[Data excerpts]

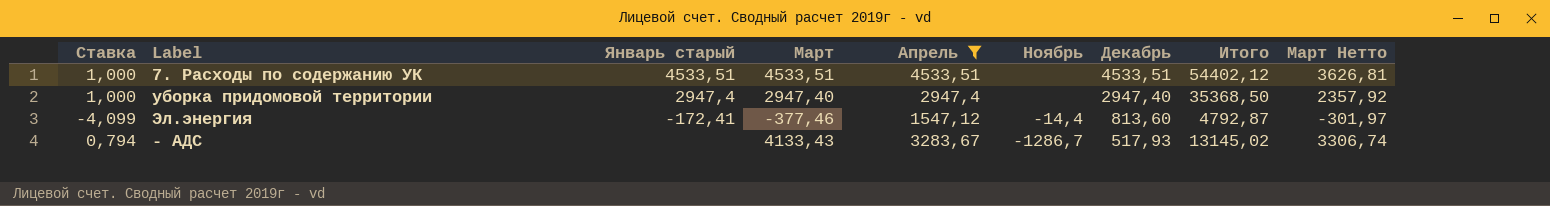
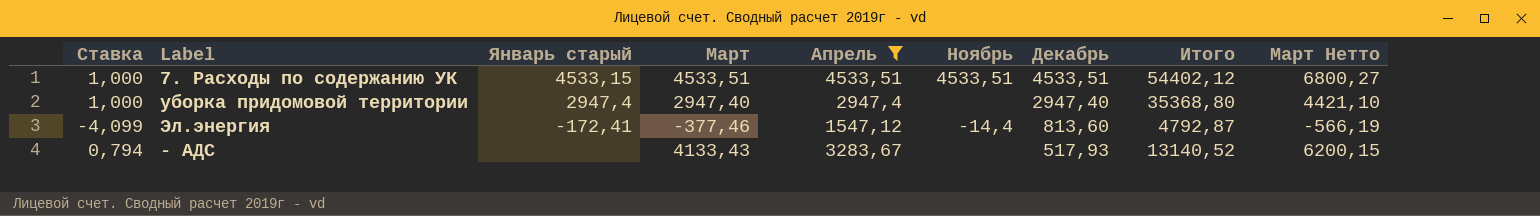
column Март Нетто | formula: [Март] * 0,8 -> [Март] * 1,5
7. Расходы по содержанию УК | Январь старый: 4533,51 -> 4533,15
7. Расходы по содержанию УК | Ноябрь: none -> 4533,51
уборка придомовой территории | Итого: 35368,50 -> 35368,80
- АДС | Ноябрь: -1286,7 -> none
- АДС | Итого: 13145,02 -> 13140,52

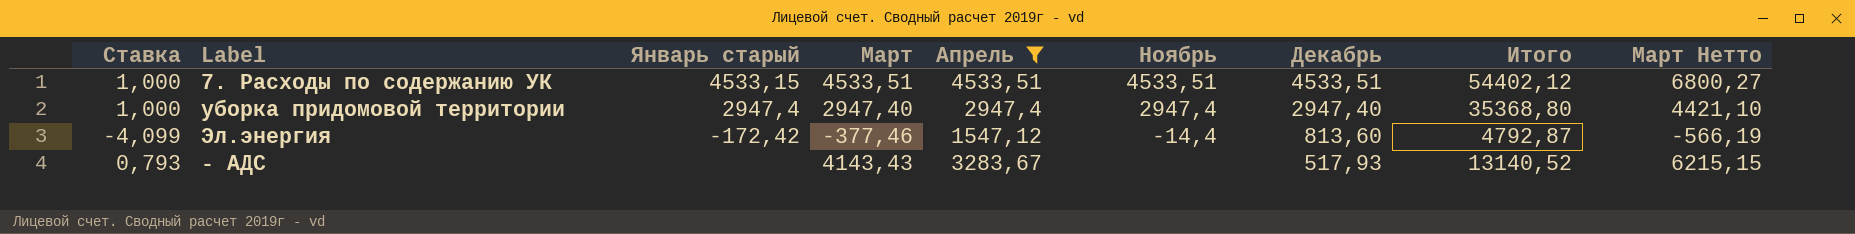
уборка придомовой территории | Ноябрь: none -> 2947,4
Эл.энергия | Январь старый: -172,41 -> -172,42
- АДС | Ставка: 0,794 -> 0,793
- АДС | Март: 4133,43 -> 4143,43
- АДС | Март Нетто: 6200,15 -> 6215,15

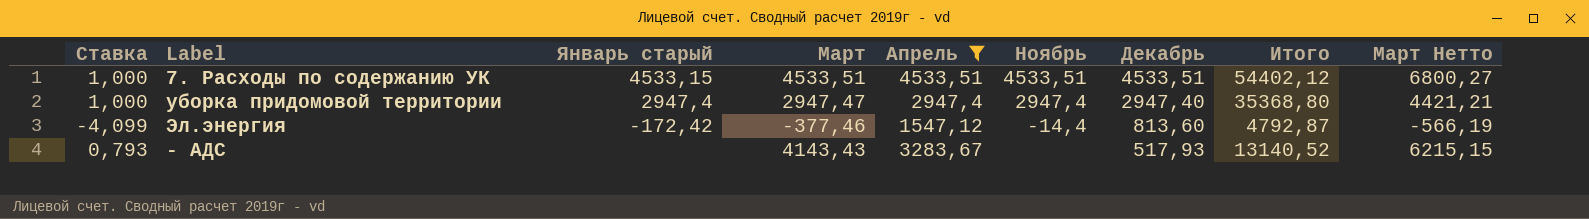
уборка придомовой территории | Март: 2947,40 -> 2947,47
уборка придомовой территории | Март Нетто: 4421,10 -> 4421,21

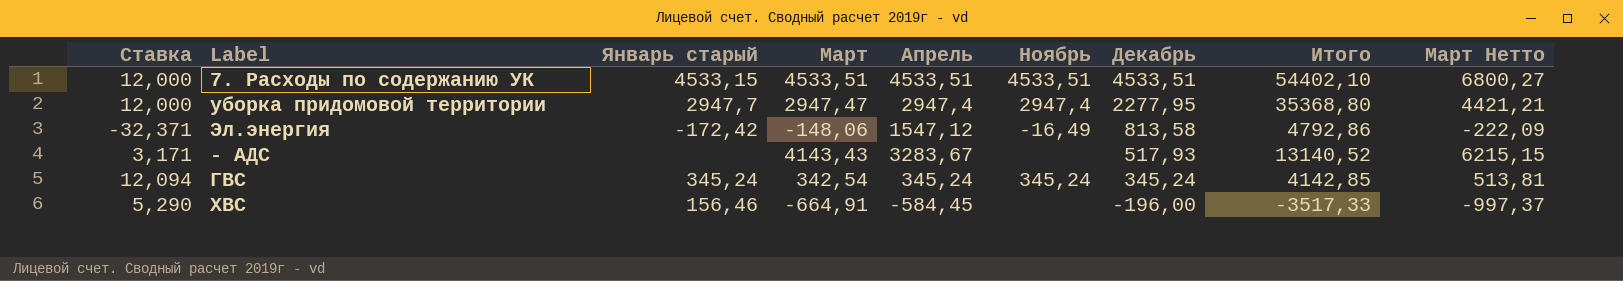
filter: Апрель >= 1547,12 -> none
column Ставка | formula: [Апрель] / [Март] -> [Итого] / [Март]
7. Расходы по содержанию УК | Итого: 54402,12 -> 54402,10
уборка придомовой территории | Январь старый: 2947,4 -> 2947,7
уборка придомовой территории | Декабрь: 2947,40 -> 2277,95
Эл.энергия | Март: -377,46 -> -148,06
Эл.энергия | Ноябрь: -14,4 -> -16,49
Эл.энергия | Декабрь: 813,60 -> 813,58
Эл.энергия | Итого: 4792,87 -> 4792,86
Эл.энергия | Март Нетто: -566,19 -> -222,09

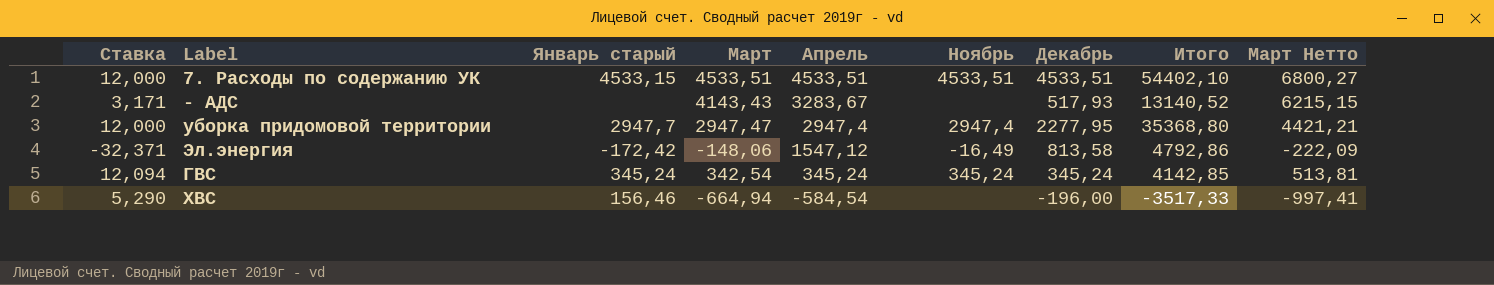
row order: Декабрь descending -> Апрель descending
ХВС | Март: -664,91 -> -664,94
ХВС | Апрель: -584,45 -> -584,54
ХВС | Март Нетто: -997,37 -> -997,41

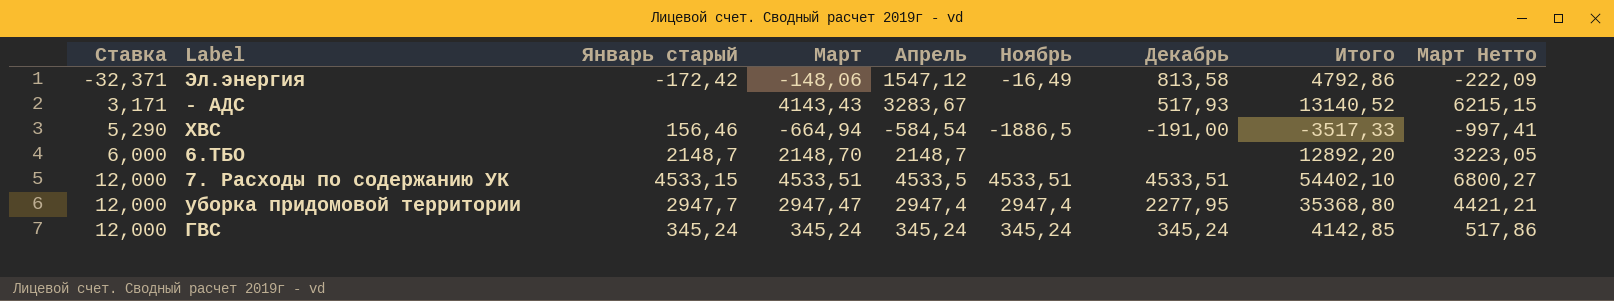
row order: Апрель descending -> Ставка ascending
ХВС | Ноябрь: none -> -1886,5
ХВС | Декабрь: -196,00 -> -191,00
row 6.ТБО: none -> 6,000 | 2148,7 | 2148,70 | 2148,7 | none | none | 12892,20 | 3223,05
7. Расходы по содержанию УК | Апрель: 4533,51 -> 4533,5
ГВС | Ставка: 12,094 -> 12,000
ГВС | Март: 342,54 -> 345,24
ГВС | Март Нетто: 513,81 -> 517,86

▸ Task requirements
Your answer must consist solely of the lines from the one containing "row order: Декабрь" through the last line of the records above, copied exactly, with every picture left out.

▸ Answer box
row order: Декабрь descending -> Апрель descending
ХВС | Март: -664,91 -> -664,94
ХВС | Апрель: -584,45 -> -584,54
ХВС | Март Нетто: -997,37 -> -997,41

row order: Апрель descending -> Ставка ascending
ХВС | Ноябрь: none -> -1886,5
ХВС | Декабрь: -196,00 -> -191,00
row 6.ТБО: none -> 6,000 | 2148,7 | 2148,70 | 2148,7 | none | none | 12892,20 | 3223,05
7. Расходы по содержанию УК | Апрель: 4533,51 -> 4533,5
ГВС | Ставка: 12,094 -> 12,000
ГВС | Март: 342,54 -> 345,24
ГВС | Март Нетто: 513,81 -> 517,86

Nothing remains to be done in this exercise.